=== Action item ===
Quote word for word the lines starting at the line with "2019 | 配息: 61.3 -> 63.1" and ending at the final line of the entries. Leave out any pictures.

Dataset items
---
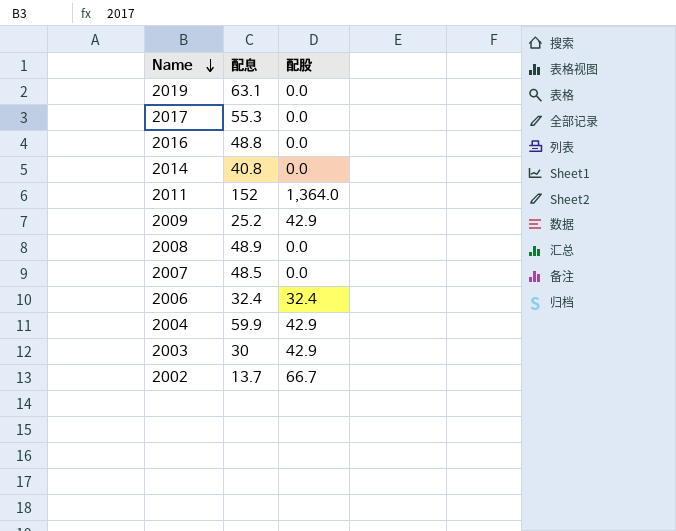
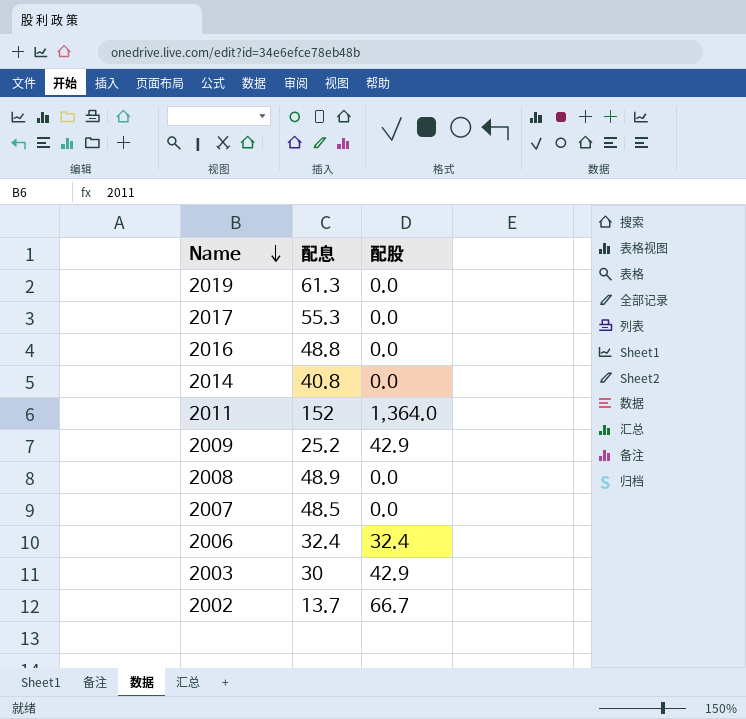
row 2004: 59.9 | 42.9 -> none
2019 | 配息: 63.1 -> 61.3

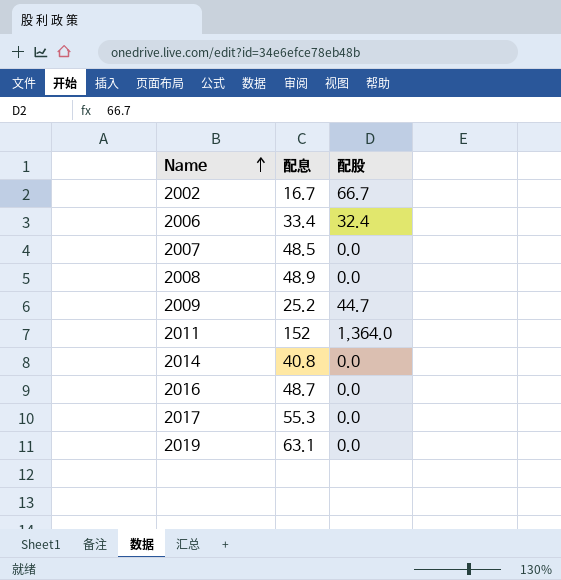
row order: Name descending -> Name ascending
row 2003: 30 | 42.9 -> none
2002 | 配息: 13.7 -> 16.7
2006 | 配息: 32.4 -> 33.4
2009 | 配股: 42.9 -> 44.7
2016 | 配息: 48.8 -> 48.7
2019 | 配息: 61.3 -> 63.1

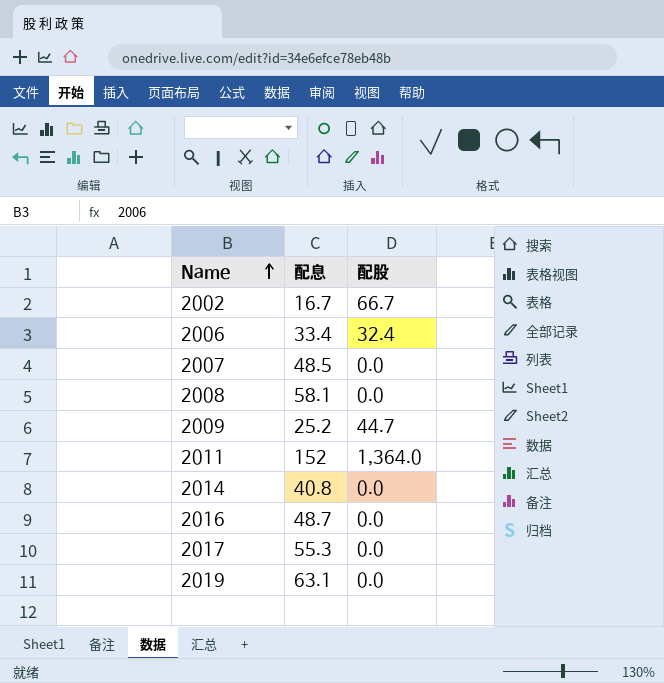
2008 | 配息: 48.9 -> 58.1

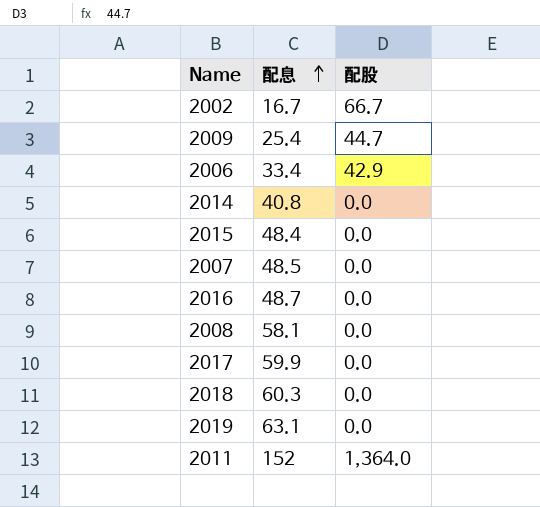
row order: Name ascending -> 配息 ascending
2009 | 配息: 25.2 -> 25.4
2006 | 配股: 32.4 -> 42.9
row 2015: none -> 48.4 | 0.0
2017 | 配息: 55.3 -> 59.9
row 2018: none -> 60.3 | 0.0

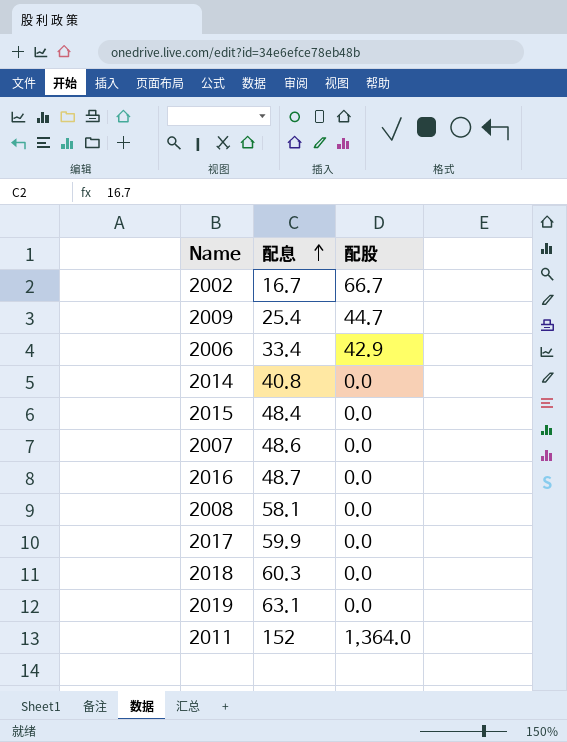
2007 | 配息: 48.5 -> 48.6

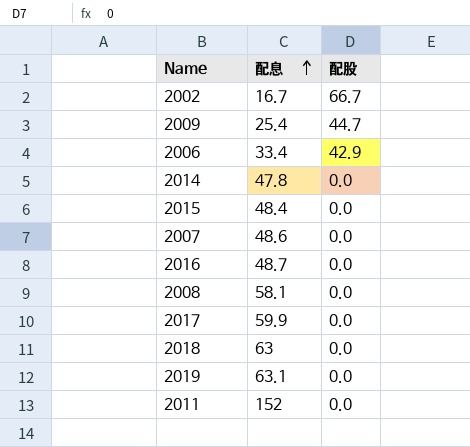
2014 | 配息: 40.8 -> 47.8
2018 | 配息: 60.3 -> 63
2011 | 配股: 1,364.0 -> 0.0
---
=== Result of this exercise ===
2019 | 配息: 61.3 -> 63.1

2008 | 配息: 48.9 -> 58.1

row order: Name ascending -> 配息 ascending
2009 | 配息: 25.2 -> 25.4
2006 | 配股: 32.4 -> 42.9
row 2015: none -> 48.4 | 0.0
2017 | 配息: 55.3 -> 59.9
row 2018: none -> 60.3 | 0.0

2007 | 配息: 48.5 -> 48.6

2014 | 配息: 40.8 -> 47.8
2018 | 配息: 60.3 -> 63
2011 | 配股: 1,364.0 -> 0.0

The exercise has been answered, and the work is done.